Gray Snapper (Lutjanus griseus)

A member of the Lutjanidae family of snapper and important commercially, the gray snapper is a good gamefish and also an excellent food fish. It is commonly referred to as the mangrove snapper.

Other Names

mangrove snapper; French: sarde grise, vivaneau sarde grise; Portuguese: caranha, castanhola, luciano; Spanish: caballerote, pargo manglero, pargo prieto.


The coloring of the gray snapper is variable, from dark gray or dark brown to gray-green. The belly is grayish tinged with olive, bronze, or red, sometimes described as having reddish or orange spots running in rows on the lower sides.

A dark horizontal band occasionally runs from the lip through the eye, and some fish may have dark vertical bars or blotches along the sides. The tail may also have a dark margin, and the anal fin is rounded.
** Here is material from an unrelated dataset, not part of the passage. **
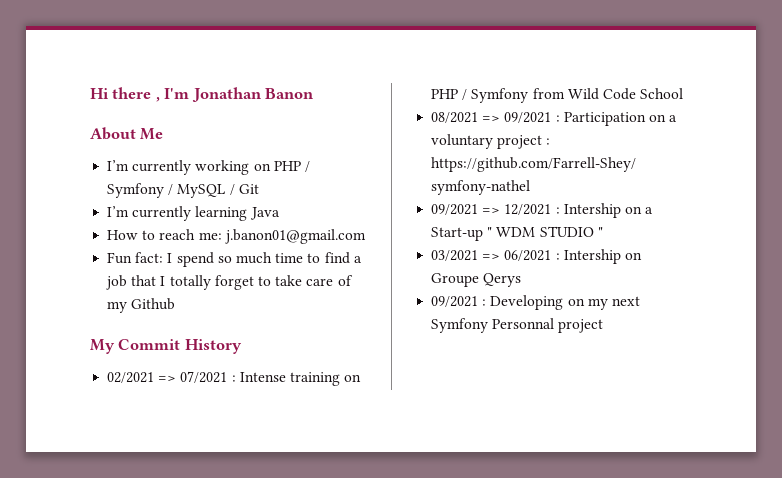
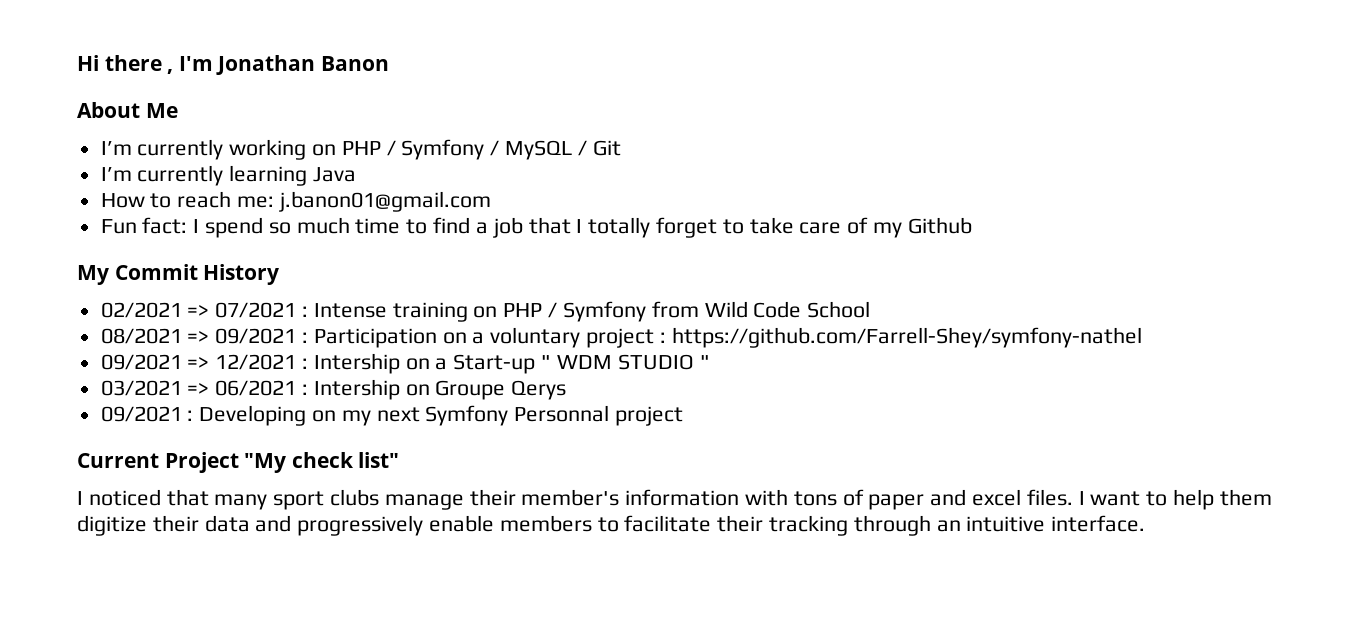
(604, 326) none -> [77,452,400,473] [77,489,1272,510] [77,515,1146,536] // Current Project "My check list" // I noticed that many sport clubs manage their member's information with tons of paper and excel files. I want to help them digitize their data and progressively enable members to facilitate their tracking through an intuitive interface.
There are two conspicuous canine teeth at the front of the upper jaw.

The gray snapper can be distinguished from the cubera snapper by the shape of the tooth patch in the mouth, which is triangular in the cubera snapper and anchor shaped in the gray snapper.


The gray snapper averages only about 1 pound, although offshore catches commonly weigh 8 to 10 pounds; it reportedly may grow to 35 inches and 25 pounds, although fish exceeding 15 pounds are rare. The all-tackle world record is a 17-pound Florida fish. The gray snapper may live up to 21 years.

Life history/Behavior

When gray snapper reach age 3 or older and a length of about 9 inches, they begin to spawn, usually at dusk in shallow water during full moon phases and between June and August. The female is courted by one or many males, and fertilized eggs settle to the bottom and remain unattended until they hatch. Gray snapper drift in small schools.

Food and feeding habits

Gray snapper feed primarily at night, leaving reefs late in the day for grassflats, where they consume plankton, small fish, shrimp, and crabs.


In the western Atlantic, gray snapper extend from Massachusetts to Rio de Janeiro, occurring throughout the Caribbean Sea, the Gulf of Mexico, and Bermuda. Although rare north of Florida, they are common off southeastern Florida and around the Antilles.


Young gray snapper are mostly found inshore over smooth bottoms in such places as estuaries, the lower reaches of tidal creeks, mangroves, and seagrass meadows; adult fish generally range offshore over irregular bottoms in such places as coral or rocky reefs, rock outcroppings, and shipwrecks, to depths of about 300 feet.